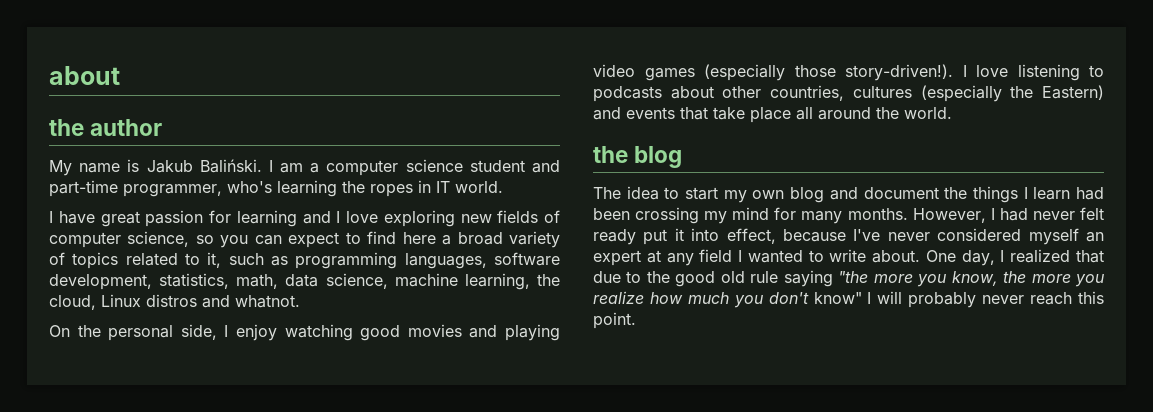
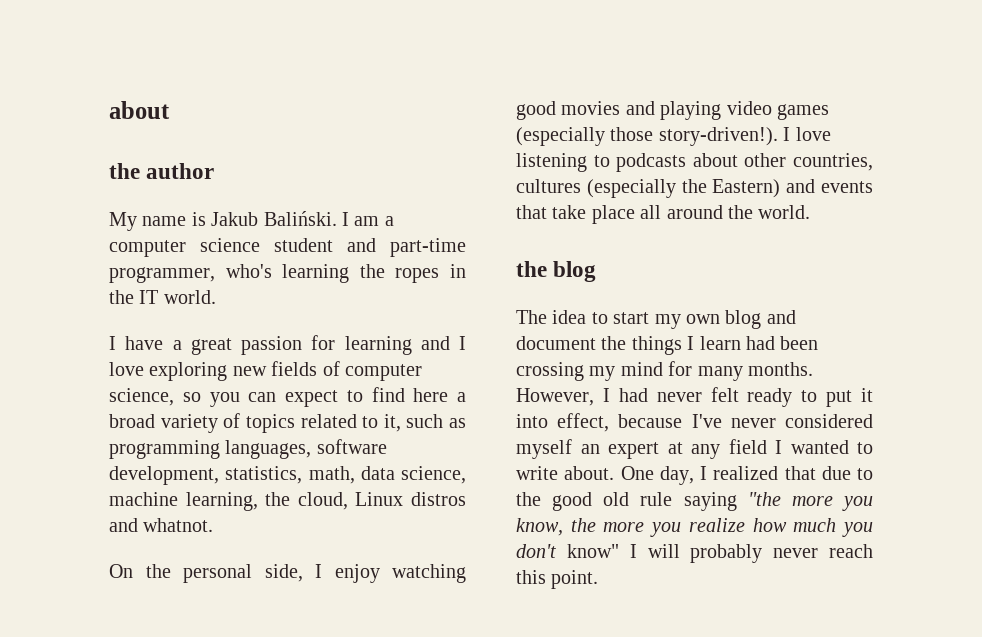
- I am a computer science student and part-time programmer, who's learning the ropes in IT world.
+ I am a computer science student and part-time programmer, who's learning the ropes in the IT world.
- I have great passion for learning and I love exploring new fields of computer science, so you can expect to find here a broad variety of topics related to it, such as programming languages, software development, statistics, math, data science, machine learning, the cloud, Linux distros and whatnot.
+ I have a great passion for learning and I love exploring new fields of computer science, so you can expect to find here a broad variety of topics related to it, such as programming languages, software development, statistics, math, data science, machine learning, the cloud, Linux distros and whatnot.
- However, I had never felt ready put it into effect, because I've never considered myself an expert at any field I wanted to write about.
+ However, I had never felt ready to put it into effect, because I've never considered myself an expert at any field I wanted to write about.

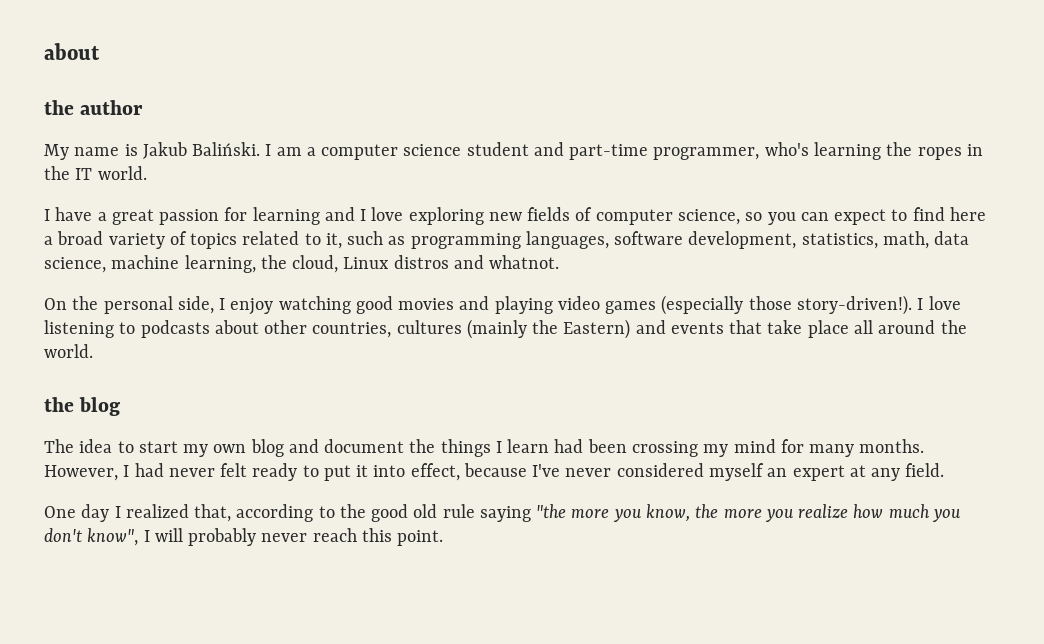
- I love listening to podcasts about other countries, cultures (especially the Eastern) and events that take place all around the world.
+ I love listening to podcasts about other countries, cultures (mainly the Eastern) and events that take place all around the world.
- However, I had never felt ready to put it into effect, because I've never considered myself an expert at any field I wanted to write about. One day, I realized that due to the good old rule saying "the more you know, the more you realize how much you don't know" I will probably never reach this point.
+ However, I had never felt ready to put it into effect, because I've never considered myself an expert at any field.
+ One day I realized that, according to the good old rule saying "the more you know, the more you realize how much you don't know", I will probably never reach this point.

------

### Task prompt
What are the lines above from the one with "have a great" to the one with "countries, cultures (mainly", both included? Reproduce them exactly, without pictures.

### Task result
+ I have a great passion for learning and I love exploring new fields of computer science, so you can expect to find here a broad variety of topics related to it, such as programming languages, software development, statistics, math, data science, machine learning, the cloud, Linux distros and whatnot.
- However, I had never felt ready put it into effect, because I've never considered myself an expert at any field I wanted to write about.
+ However, I had never felt ready to put it into effect, because I've never considered myself an expert at any field I wanted to write about.

- I love listening to podcasts about other countries, cultures (especially the Eastern) and events that take place all around the world.
+ I love listening to podcasts about other countries, cultures (mainly the Eastern) and events that take place all around the world.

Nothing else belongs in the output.